Monday, May 17, 2010

The Left and the Labour Leadership

The race for the Labour leadership is underway and the Miliband brothers have taken an early lead by declaring first. To try and distance himself from the Blairite appellation, David has declared New Labour a thing of the past, while Ed calls for Labour to reconnect with its working class base. Both stances are an improvement on what's gone before, but in politics deeds matter more than words and the brothers' records in government have set few social democratic hearts a flutter.

Nevertheless David's eagerness to be first out the starting blocks help explain the clear lead he's established among
Labour members and the general public. As Mike Smithson asks in the latter piece, among the public at least, could David's lead simply be the by-product of name recognition?
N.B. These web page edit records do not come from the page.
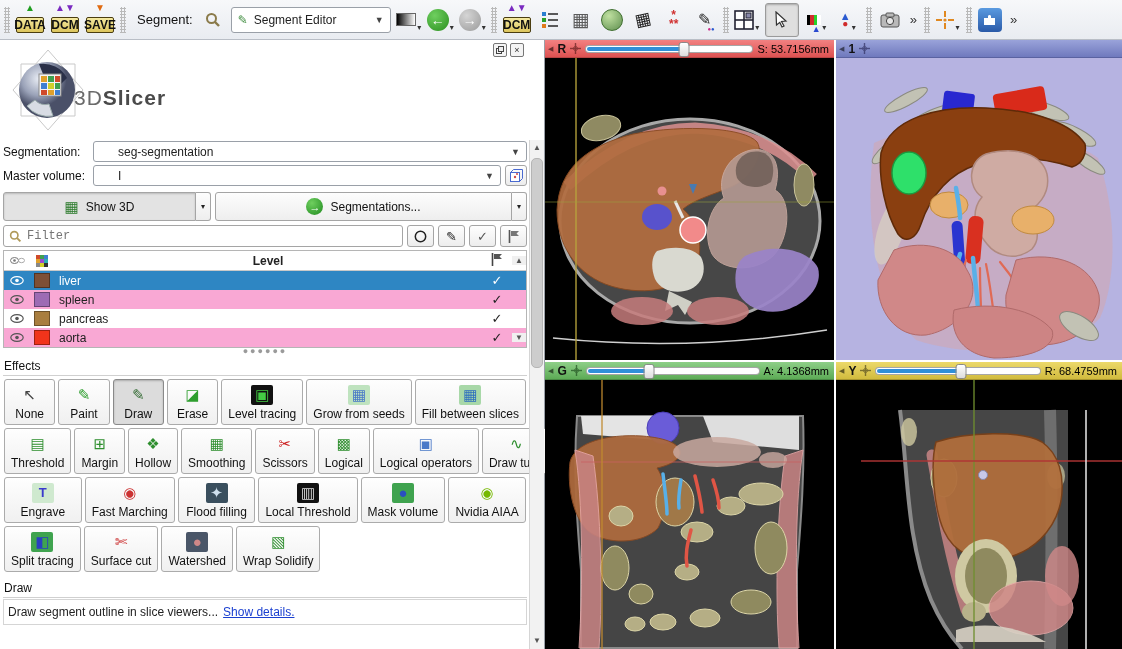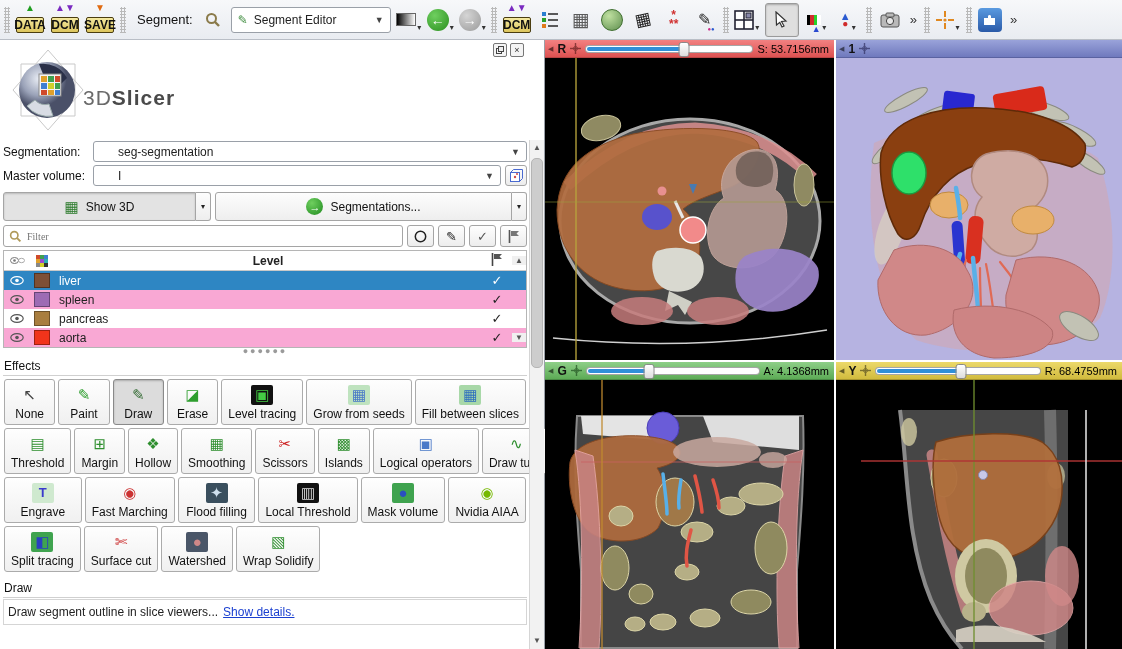--- a/index.html
+++ b/index.html
@@ -42,7 +42,7 @@
   
   #logo { position:relative; height:96px; }
   #logo-img { position:absolute; left:6px; top:6px; }
-  #logo-text { position:absolute; left:80px; top:44px; font-size:21px; letter-spacing:1px; color:#6a6a6a; }
+  #logo-text { position:absolute; left:71px; top:44px; font-size:21px; letter-spacing:1px; color:#6a6a6a; }
   #logo-text b { color:#4a4a4a; }
   
   .form-row { display:flex; align-items:center; margin:3px 0; gap:4px; }

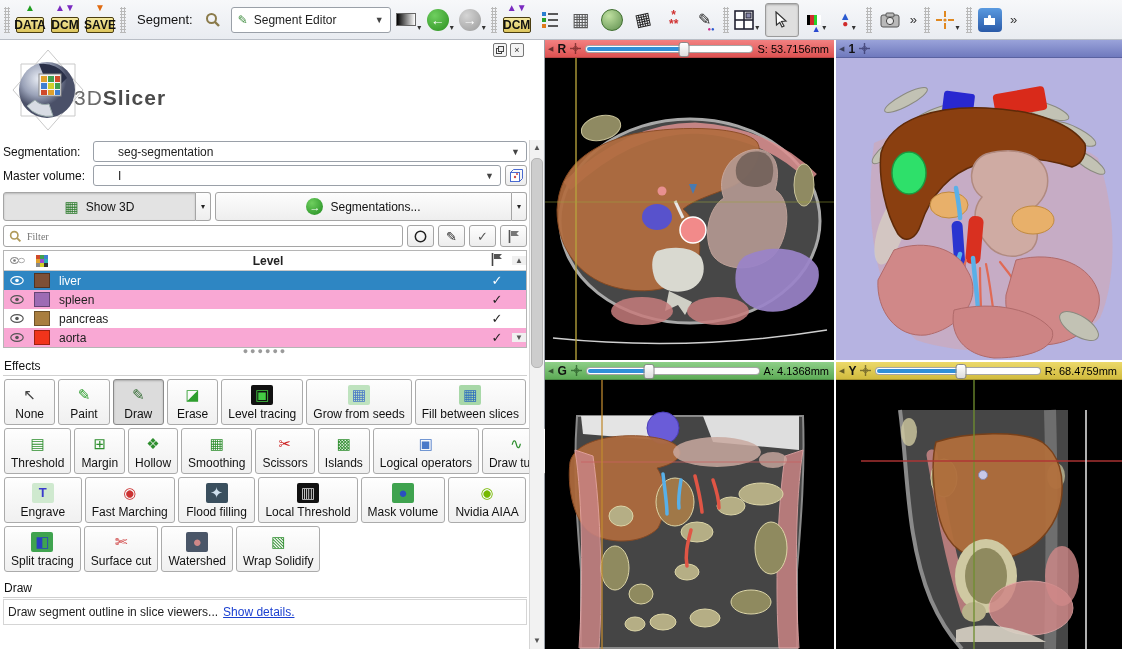--- a/index.html
+++ b/index.html
@@ -63,7 +63,7 @@
   #filter-row { display:flex; gap:4px; margin:3px 0; }
   #filter-box { flex:1; display:flex; align-items:center; gap:5px; height:22px; background:#fff;
     border:1px solid #a5a5a5; border-radius:3px; padding:0 5px; }
-  #filter-box input { border:none; outline:none; flex:1; font-size:10px; color:#3b82f6; font-family:Liberation Serif, serif; background:transparent; }
+  #filter-box input { border:none; outline:none; flex:1; font-size:12px; color:#3b82f6; font-family:Liberation Mono, monospace; background:transparent; }
   .tool-btn { width:27px; height:22px; border:1px solid #a5a5a5; border-radius:3px;
     background:linear-gradient(#fefefe,#ededed); display:flex; align-items:center; justify-content:center; font-size:13px; }
   

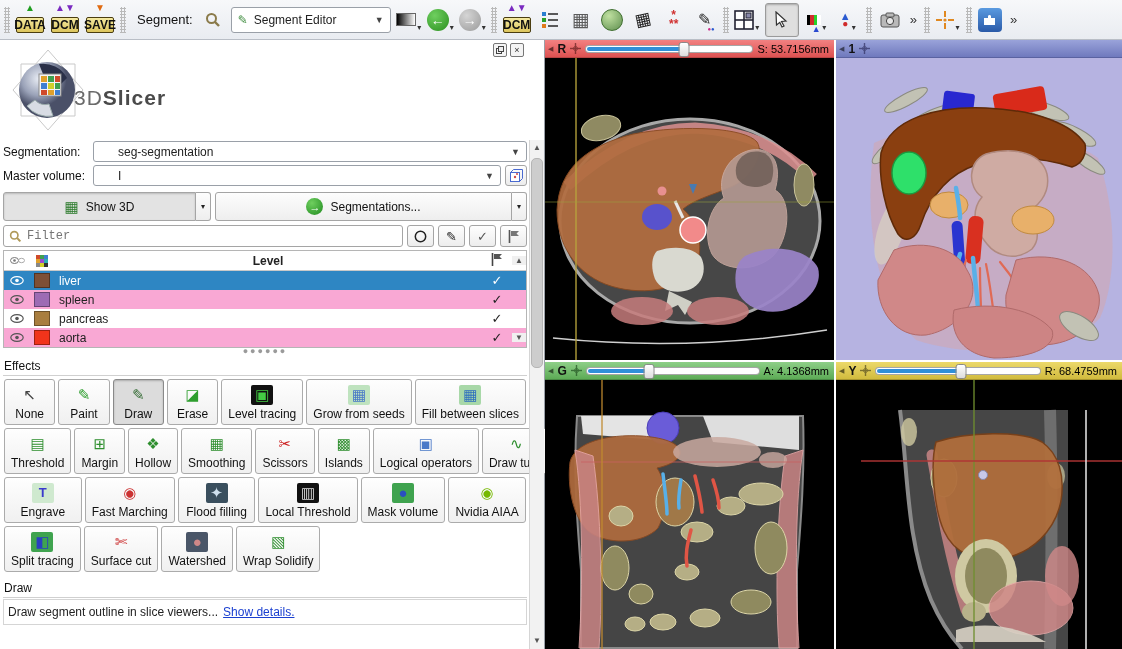--- a/index.html
+++ b/index.html
@@ -516,7 +516,7 @@
             </div>
             <div class="fx-btn">
               <span class="fx-ico" style="color: rgb(46, 142, 46); background: transparent;">▩</span>
-              <span class="fx-label">Islands</span>
+              <span class="fx-label">Logical</span>
             </div>
             <div class="fx-btn">
               <span class="fx-ico" style="color: rgb(74, 121, 200); background: transparent;">▣</span>

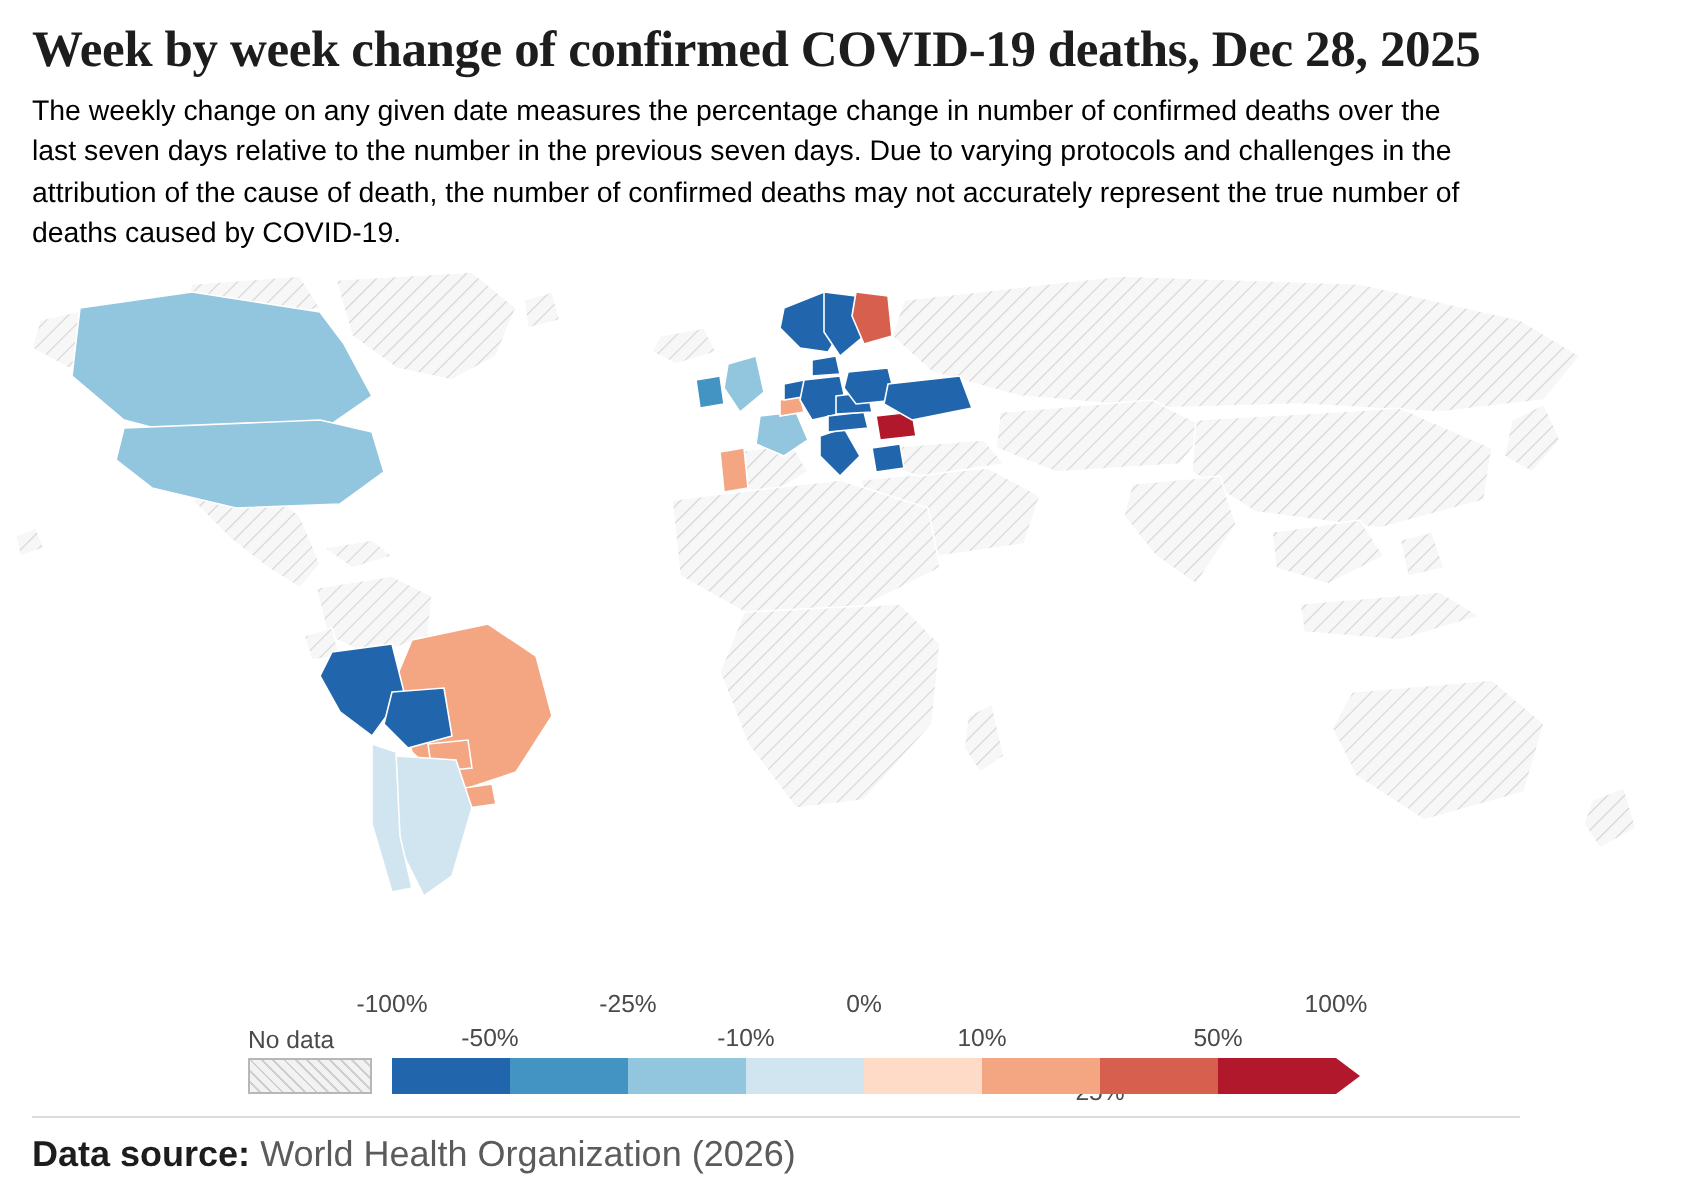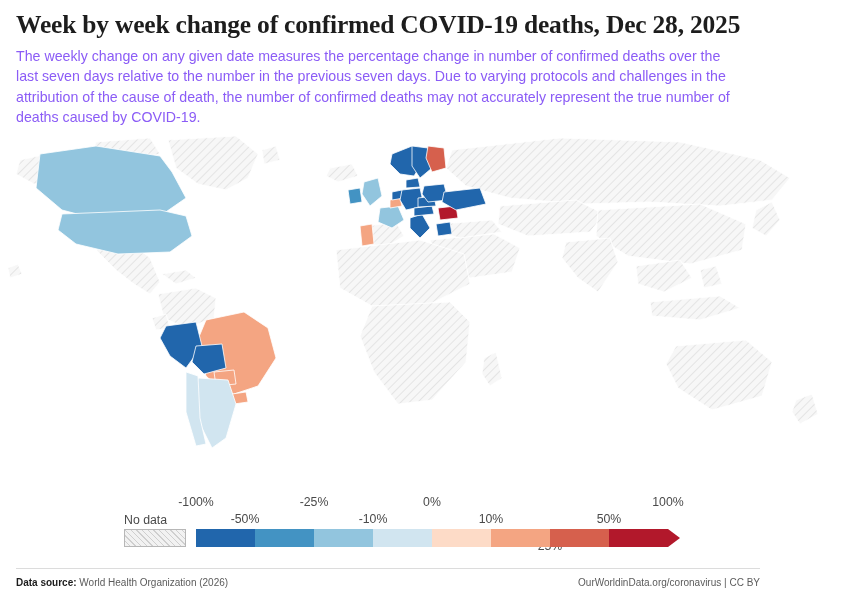--- a/index.html
+++ b/index.html
@@ -41,7 +41,7 @@
     margin-top: 7px;
     font-size: 14.2px;
     line-height: 1.42;
-    color: #8b5cf6;
+    color: #000000;
     max-width: 728px;
   }
 

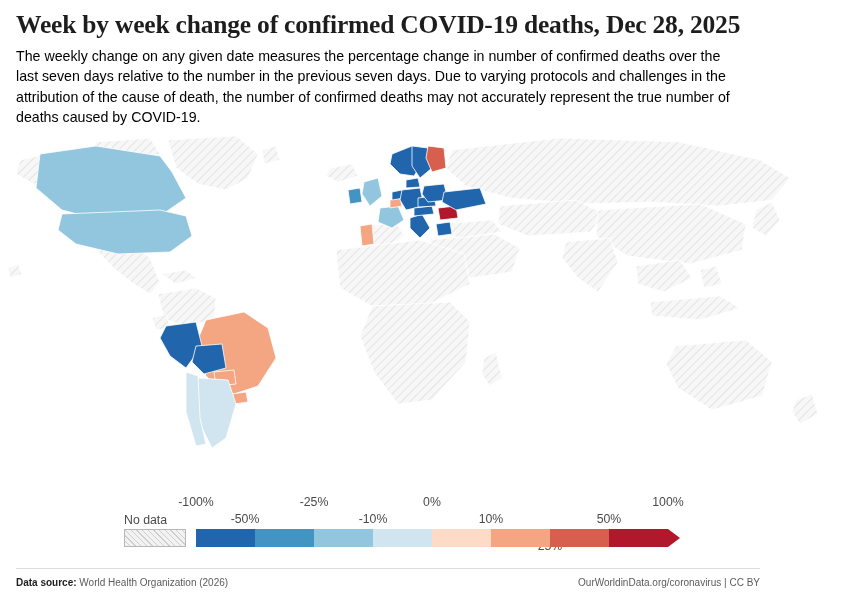--- a/index.html
+++ b/index.html
@@ -153,7 +153,7 @@
     bottom: 12px;
     border-top: 1px solid #dcdcdc;
     padding-top: 8px;
-    font-size: 10px;
+    font-size: 18px;
     color: #5b5b5b;
     display: flex;
     justify-content: space-between;

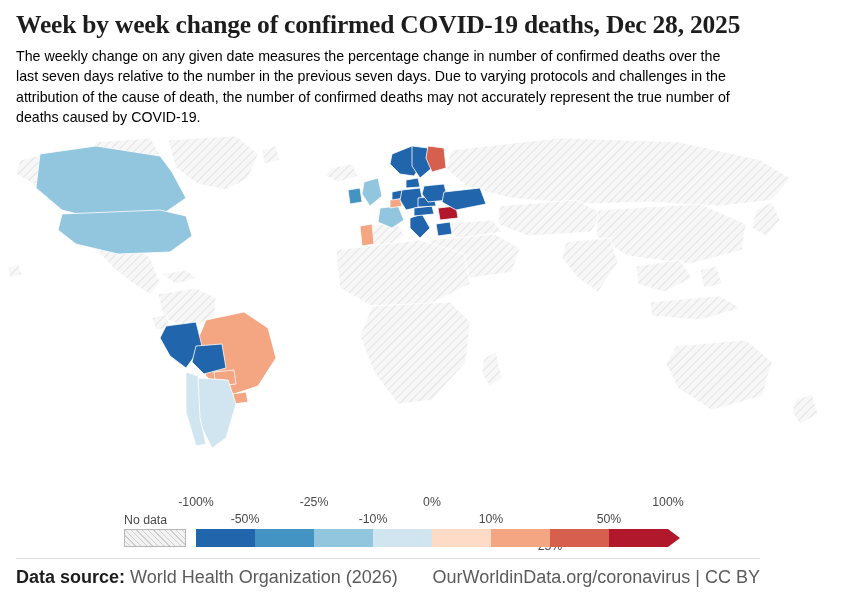--- a/index.html
+++ b/index.html
@@ -339,11 +339,6 @@
       <span class="src-label">Data source:</span>
       <span>World Health Organization (2026)</span>
     </div>
-    <div class="right">
-      <a href="#">OurWorldinData.org/coronavirus</a>
-      <span>|</span>
-      <a href="#">CC BY</a>
-    </div>
   </div>
 
 </div>

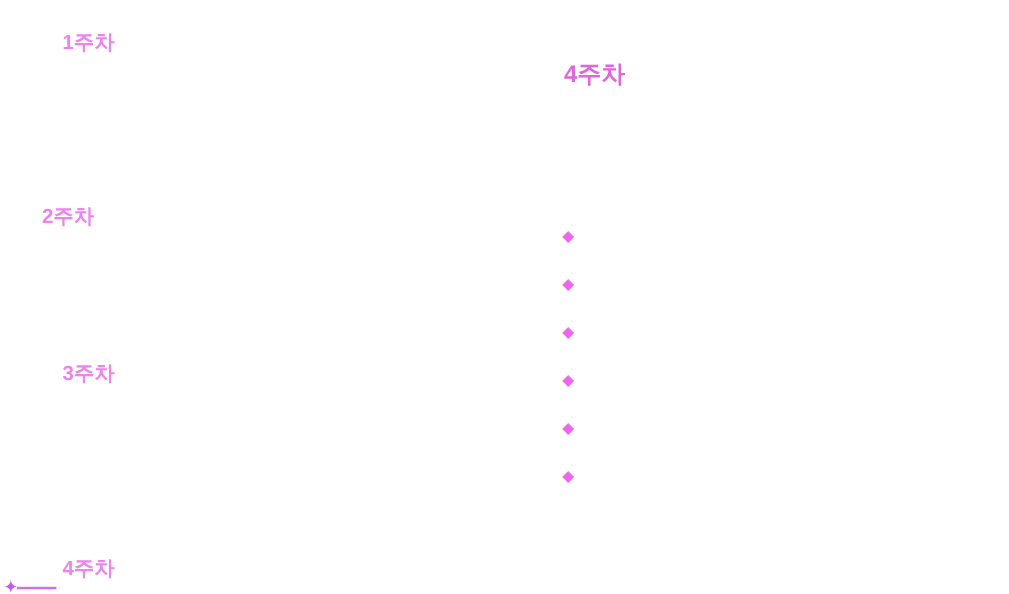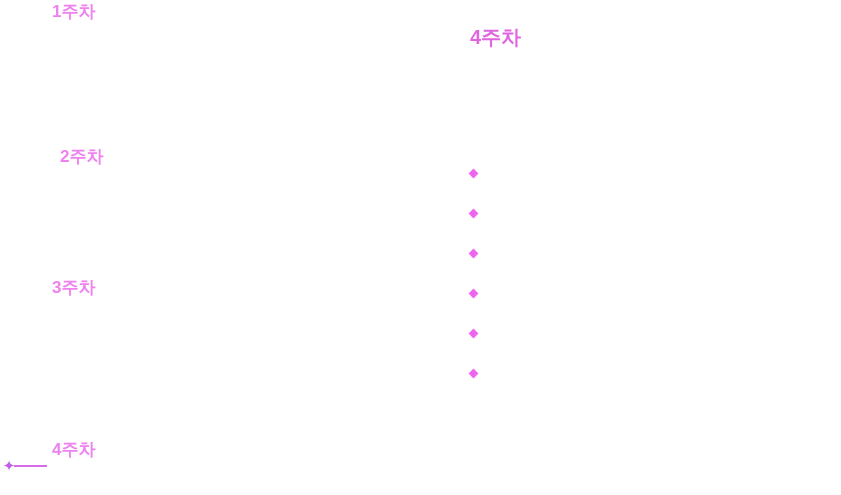--- a/index.html
+++ b/index.html
@@ -17,6 +17,7 @@
   .canvas {
     position: absolute;
     inset: 0;
+    margin-top: 24px;
   }
   .week-label {
     position: absolute;

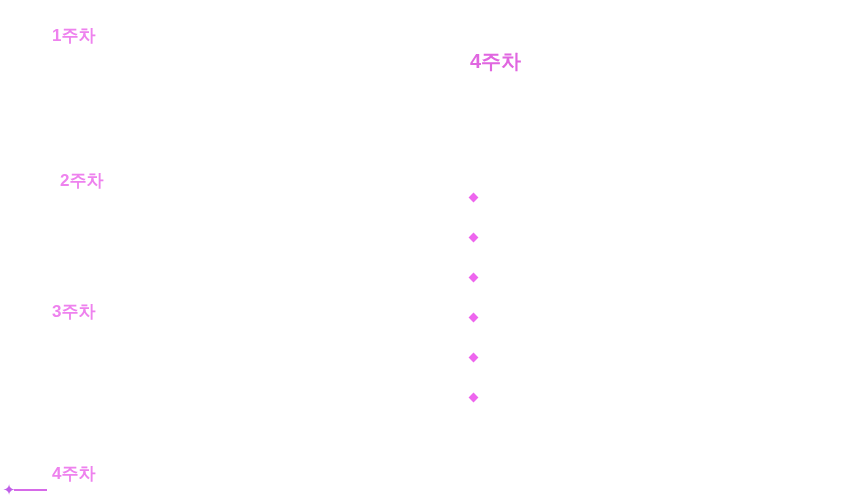--- a/index.html
+++ b/index.html
@@ -74,7 +74,7 @@
 <div class="canvas">
 
   <div class="week-label" style="left:52px; top:0px;">1주차</div>
-  <div class="week-label" style="left:60px; top:145px;">2주차</div>
+  <div class="week-label" style="left:35px; top:145px;">2주차</div>
   <div class="week-label" style="left:52px; top:276px;">3주차</div>
   <div class="week-label" style="left:52px; top:438px;">4주차</div>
There has been an expectation that John McDonnell will fly the flag for the hard left, and
according to Louise he has announced his intentions to do just that. If it means anything, in the LabourList poll of Labour members John received a considerable number of write-in votes (he was not an option in the survey) and came fifth behind the Milibands, Jon Cruddas and Ed Balls, and in front of people like Harriet Harman, Yvette Cooper and Alan Johnson.

There are
concerns about the course John and the Labour Representation Committee are pursuing and, from the standpoint of reviving socialist ideas and rebuilding the labour movement, I share them. But nonetheless John's candidacy is to be welcomed. In the first place it gives Labour's hard left something to cohere around (inbetween elections it seems to me the LRC does little as the LRC apart from supporting the odd left trade union candidate and holding an annual conference). As things stand given it is unlikely John will cross the 33 MP threshold to get on the final ballot, this seems like an ideal opportunity for the LRC to publicly test other MPs' commitment to an open and thoroughgoing debate by calling on them to nominate John in the interests of that discussion; a grassroots letter/email/lobbying campaign to encourage MPs to do so; and a write-in campaign to the NEC calling for a suspension of the threshold rule (after all, it is considering dropping the six month rule to accommodate the ten thousand new members said to have joined since the election).

Second, and the most obvious reason for standing, is getting socialist politics on the agenda. Having a socialist candidate debate ideas in front of a mass audience could do much to float all the left's boats, whether inside Labour or not. How would the others answer when John places himself unequivocally on the side of the working class
against the avalanche of cuts and regressive tax rises that are coming?

This brings us back to the question of LRC strategy. If John is to successfully get his candidacy accepted the LRC has to look beyond itself and its natural allies on the far left outside Labour and think about how it can pull the softer, centre left in its train. The opportunity before the left is too great to pass up.